§ WHAT TO WORK ON:
Would you transcribe the records word for word, please?
Content starts
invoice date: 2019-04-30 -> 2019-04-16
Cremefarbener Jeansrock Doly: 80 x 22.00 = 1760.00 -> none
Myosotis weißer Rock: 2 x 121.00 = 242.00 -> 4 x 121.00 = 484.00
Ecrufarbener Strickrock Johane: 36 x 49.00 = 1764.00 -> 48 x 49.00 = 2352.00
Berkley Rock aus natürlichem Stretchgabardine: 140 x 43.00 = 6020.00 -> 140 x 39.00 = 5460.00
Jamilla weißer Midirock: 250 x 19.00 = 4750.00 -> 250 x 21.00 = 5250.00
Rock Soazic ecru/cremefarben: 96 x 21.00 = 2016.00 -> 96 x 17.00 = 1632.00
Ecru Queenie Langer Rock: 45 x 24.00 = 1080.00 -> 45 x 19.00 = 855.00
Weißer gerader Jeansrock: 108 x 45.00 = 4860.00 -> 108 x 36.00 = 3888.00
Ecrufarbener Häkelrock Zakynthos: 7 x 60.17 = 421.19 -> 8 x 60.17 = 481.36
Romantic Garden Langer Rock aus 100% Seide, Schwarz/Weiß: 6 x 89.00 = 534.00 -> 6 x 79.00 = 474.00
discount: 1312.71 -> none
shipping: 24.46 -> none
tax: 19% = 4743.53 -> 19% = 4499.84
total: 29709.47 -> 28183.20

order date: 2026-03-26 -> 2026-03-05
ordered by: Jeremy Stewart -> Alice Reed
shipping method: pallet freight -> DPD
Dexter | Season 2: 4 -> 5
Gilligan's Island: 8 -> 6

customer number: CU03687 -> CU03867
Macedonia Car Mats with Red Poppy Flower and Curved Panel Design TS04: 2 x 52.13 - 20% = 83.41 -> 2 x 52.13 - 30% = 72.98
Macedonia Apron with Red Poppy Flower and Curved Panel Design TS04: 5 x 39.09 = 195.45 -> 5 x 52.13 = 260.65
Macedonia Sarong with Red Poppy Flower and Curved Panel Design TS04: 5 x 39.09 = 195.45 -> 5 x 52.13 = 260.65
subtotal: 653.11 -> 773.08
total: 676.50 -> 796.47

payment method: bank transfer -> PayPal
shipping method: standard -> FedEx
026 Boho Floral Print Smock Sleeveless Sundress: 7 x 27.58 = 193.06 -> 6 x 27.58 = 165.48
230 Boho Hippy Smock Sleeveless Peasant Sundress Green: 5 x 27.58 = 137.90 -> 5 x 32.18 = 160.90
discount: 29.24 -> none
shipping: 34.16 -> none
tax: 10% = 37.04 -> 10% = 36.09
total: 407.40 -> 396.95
Content ends
§ WRITTEN REPLY:
invoice date: 2019-04-30 -> 2019-04-16
Cremefarbener Jeansrock Doly: 80 x 22.00 = 1760.00 -> none
Myosotis weißer Rock: 2 x 121.00 = 242.00 -> 4 x 121.00 = 484.00
Ecrufarbener Strickrock Johane: 36 x 49.00 = 1764.00 -> 48 x 49.00 = 2352.00
Berkley Rock aus natürlichem Stretchgabardine: 140 x 43.00 = 6020.00 -> 140 x 39.00 = 5460.00
Jamilla weißer Midirock: 250 x 19.00 = 4750.00 -> 250 x 21.00 = 5250.00
Rock Soazic ecru/cremefarben: 96 x 21.00 = 2016.00 -> 96 x 17.00 = 1632.00
Ecru Queenie Langer Rock: 45 x 24.00 = 1080.00 -> 45 x 19.00 = 855.00
Weißer gerader Jeansrock: 108 x 45.00 = 4860.00 -> 108 x 36.00 = 3888.00
Ecrufarbener Häkelrock Zakynthos: 7 x 60.17 = 421.19 -> 8 x 60.17 = 481.36
Romantic Garden Langer Rock aus 100% Seide, Schwarz/Weiß: 6 x 89.00 = 534.00 -> 6 x 79.00 = 474.00
discount: 1312.71 -> none
shipping: 24.46 -> none
tax: 19% = 4743.53 -> 19% = 4499.84
total: 29709.47 -> 28183.20

order date: 2026-03-26 -> 2026-03-05
ordered by: Jeremy Stewart -> Alice Reed
shipping method: pallet freight -> DPD
Dexter | Season 2: 4 -> 5
Gilligan's Island: 8 -> 6

customer number: CU03687 -> CU03867
Macedonia Car Mats with Red Poppy Flower and Curved Panel Design TS04: 2 x 52.13 - 20% = 83.41 -> 2 x 52.13 - 30% = 72.98
Macedonia Apron with Red Poppy Flower and Curved Panel Design TS04: 5 x 39.09 = 195.45 -> 5 x 52.13 = 260.65
Macedonia Sarong with Red Poppy Flower and Curved Panel Design TS04: 5 x 39.09 = 195.45 -> 5 x 52.13 = 260.65
subtotal: 653.11 -> 773.08
total: 676.50 -> 796.47

payment method: bank transfer -> PayPal
shipping method: standard -> FedEx
026 Boho Floral Print Smock Sleeveless Sundress: 7 x 27.58 = 193.06 -> 6 x 27.58 = 165.48
230 Boho Hippy Smock Sleeveless Peasant Sundress Green: 5 x 27.58 = 137.90 -> 5 x 32.18 = 160.90
discount: 29.24 -> none
shipping: 34.16 -> none
tax: 10% = 37.04 -> 10% = 36.09
total: 407.40 -> 396.95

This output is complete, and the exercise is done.